From day one she has been so positive and strong. Even as the days turned into months with the pregnancy, her complaints were few and far between. Hell, even during and after labor, she rarely opened her mouth to complain about anything.

During the pregnancy, Kellie was working two jobs. Not to mention, one of those jobs was teaching dance five nights a week. She still worked that job, along with the other one, up until a week from the due date! Yes she could have complained about every little pain, and milked it for everything. But that's not the person she is. She is determined, self-sufficient, strong, selfless, and hard-working. Sometimes I wonder why she really keeps me around!

During labor, she never complained about much. She just sat there mentally preparing herself (by eating popsicles and playing Nintendo DS). And when the time came for her to really push, she just stepped up to the plate, grabbed it by the nuts, and twisted (please excuse the analogy...just wanted to paint a picture). After labor, they had to stitch her up for an hour and a half, and she handled that like a champ. If I would have plopped a load of unfolded laundry in front of her, she would have tried to get that done then too.

She was up going to the bathroom and walking around the next morning, just daring someone to try and stop her from getting better. Even after we got home, I had to stop her from trying to carry crap up the stairs! I try to be the best husband I can, but I can't keep my eyes on her every second of the day. And trust me, it only takes a second for her to get it in her mind that she is going to do something. The woman is a machine, and I admire her to no end.

I say all of this to try and explain just how mentally and physically strong my wife actually is. I think the fact that she is a tiny little thing really fools people, and she is constantly underestimated. But not by me.

I know a lot of this sounds scatter-brained, but once I get a thought about her in my head, another one pops into my head that I have to get out. But that's how she makes me feel.

So to everyone out there, go ahead and underestimate her. Really, go ahead. But be prepared to be crushed and left in a wake of determination, will, and love.

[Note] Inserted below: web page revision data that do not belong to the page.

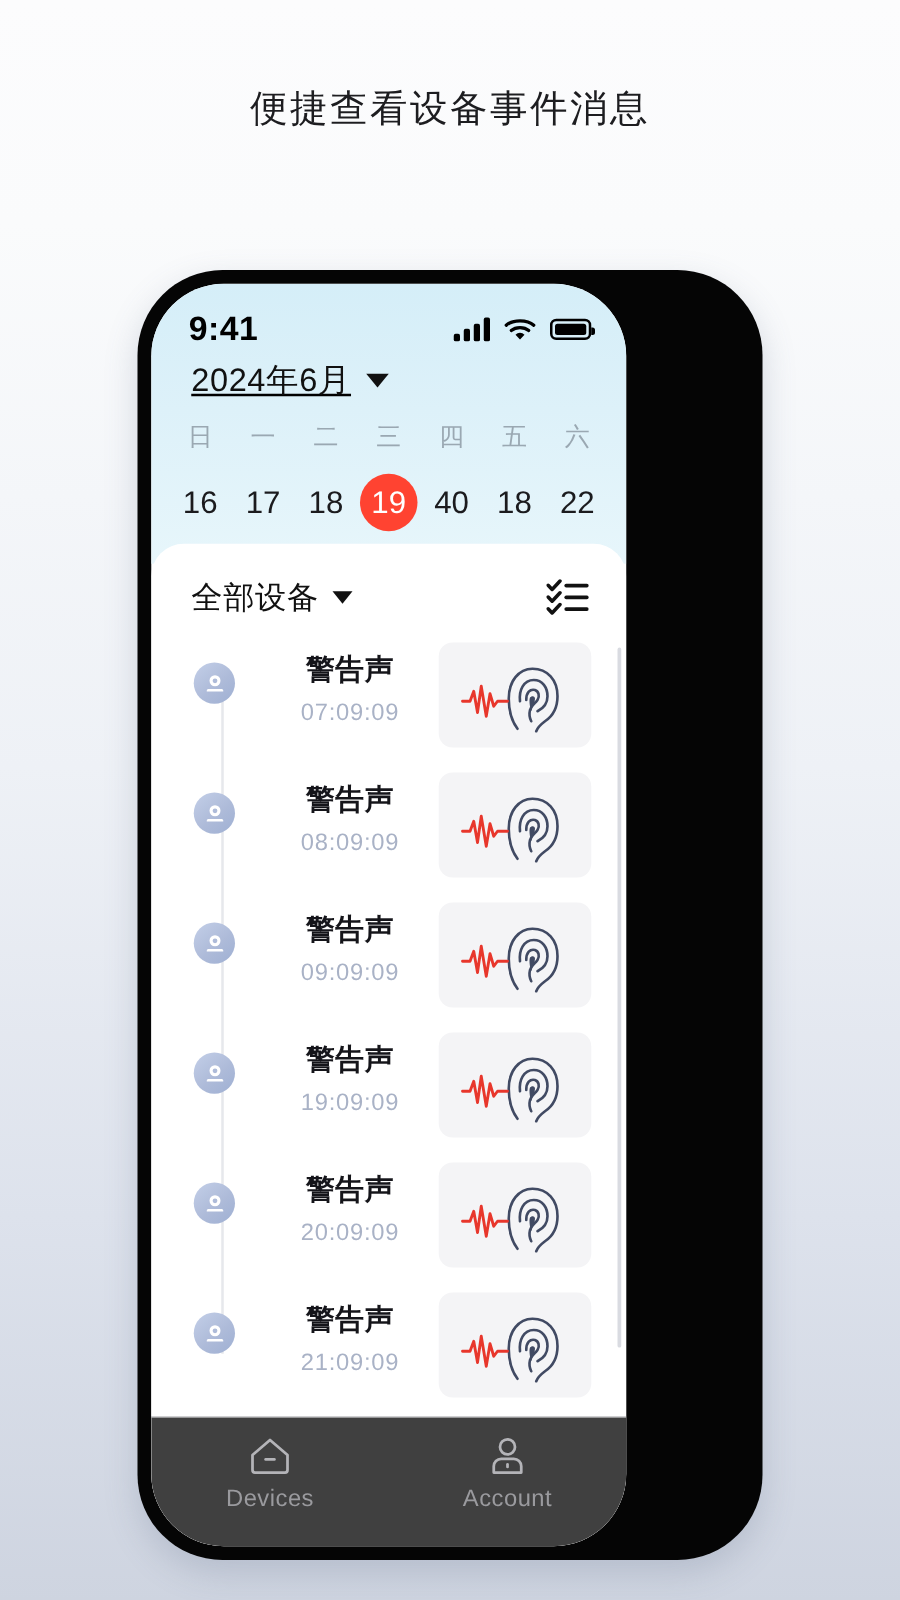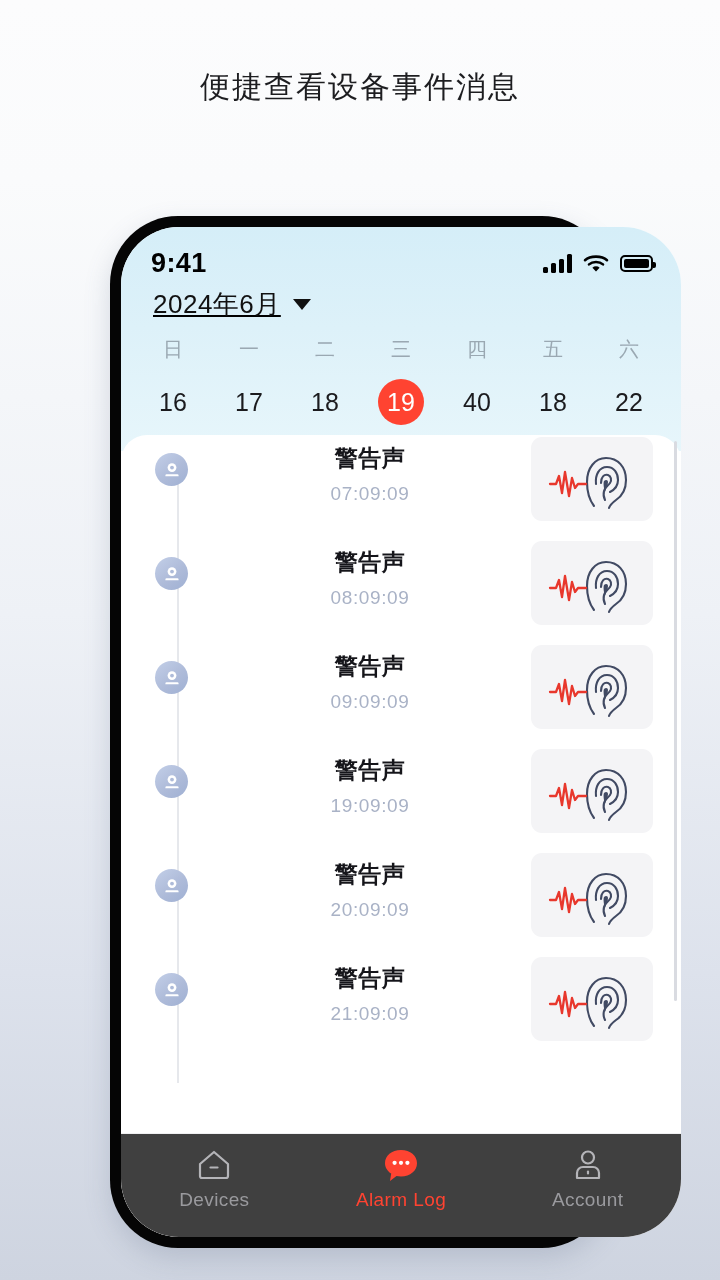"9:41" .screen { width: 560px -> 380px }
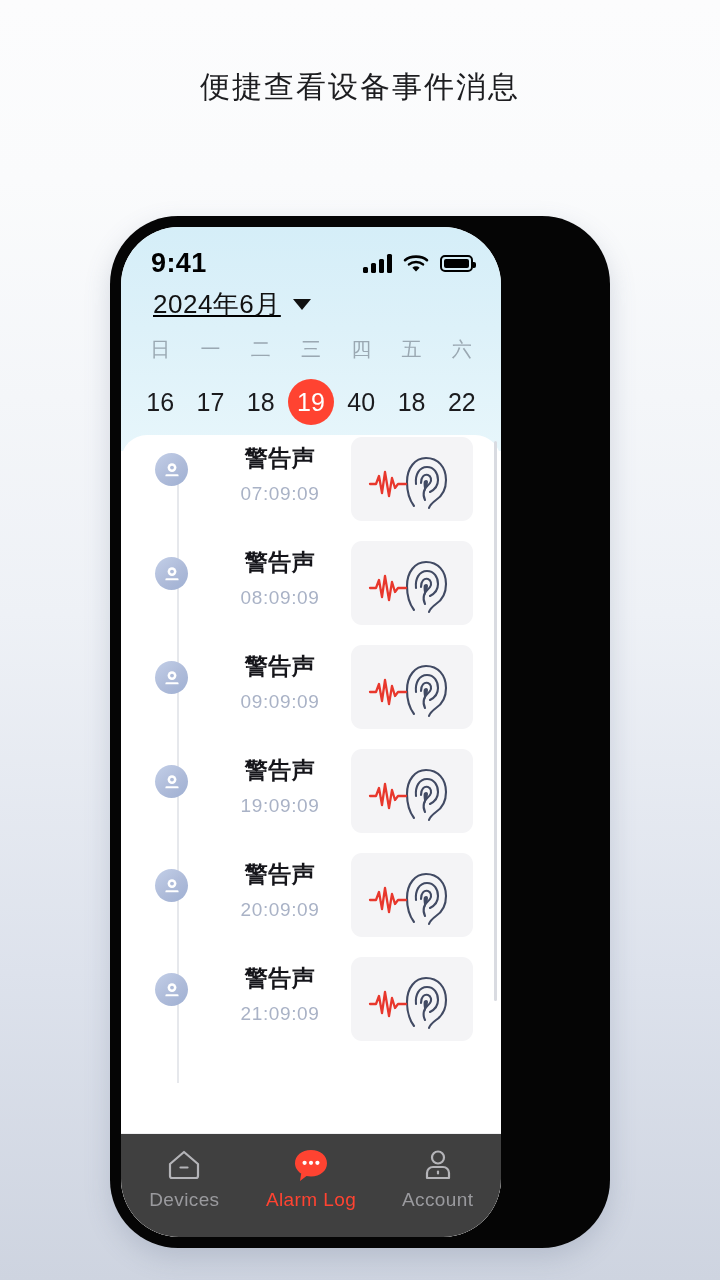"全部设备" div.filterbar { html: none -> <div> <div> <span>全部设备</span> <span></span> </div> <svg> <path></path> <path></path> <path></path> <path></path> <path></path> <path></path> </svg> </div> }
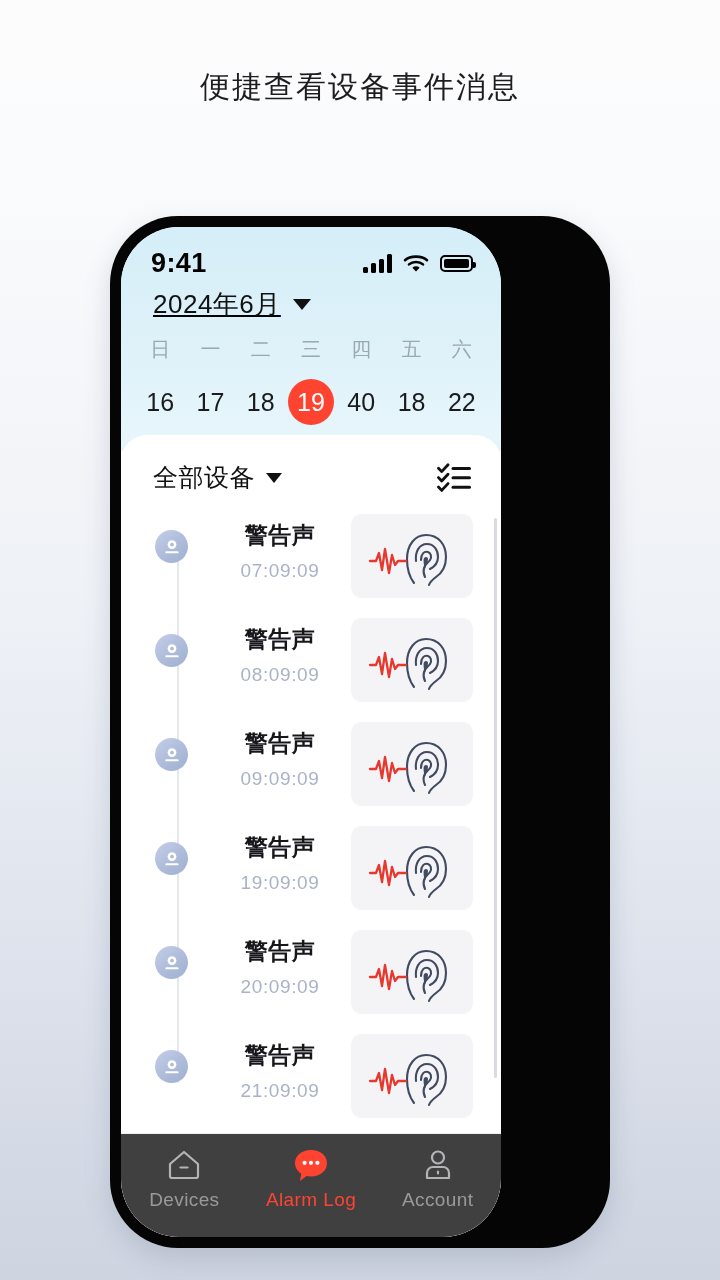"Alarm Log" div.tab { html: <div> <div> <svg> <path></path> <circle></circle> <circle></circle> <circle></circle> </svg> </div> <div>Alarm Log</div> </div> -> none }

And to my beautiful, strong, hard-working wife/mother of my child, I say, and I can't say it enough, thank you, and I love you. You have done such a tremendous job throughout not only this pregnancy, but our life as well. I know that our boy is in good hands. I couldn't dream up a better person to be with, or to ask help raise a child. I can't wait to spend the rest of our lives together, making memories with that little turd, and any other little chaps God blesses us with.

3 comments:

Beth (and Eric) said...

What a sweet husband. I miss you guys so much!

The Vranas said...

Aww Seth, such a sweet post again. I told John you're making him look bad, but it might be Kellie making me look bad.

Beth (and Eric) said...

Ha ha! I like that comment Michelle!

I was thinking that Kellie and I are both so freakin' luck and blessed to have you and Seth as our hubbies...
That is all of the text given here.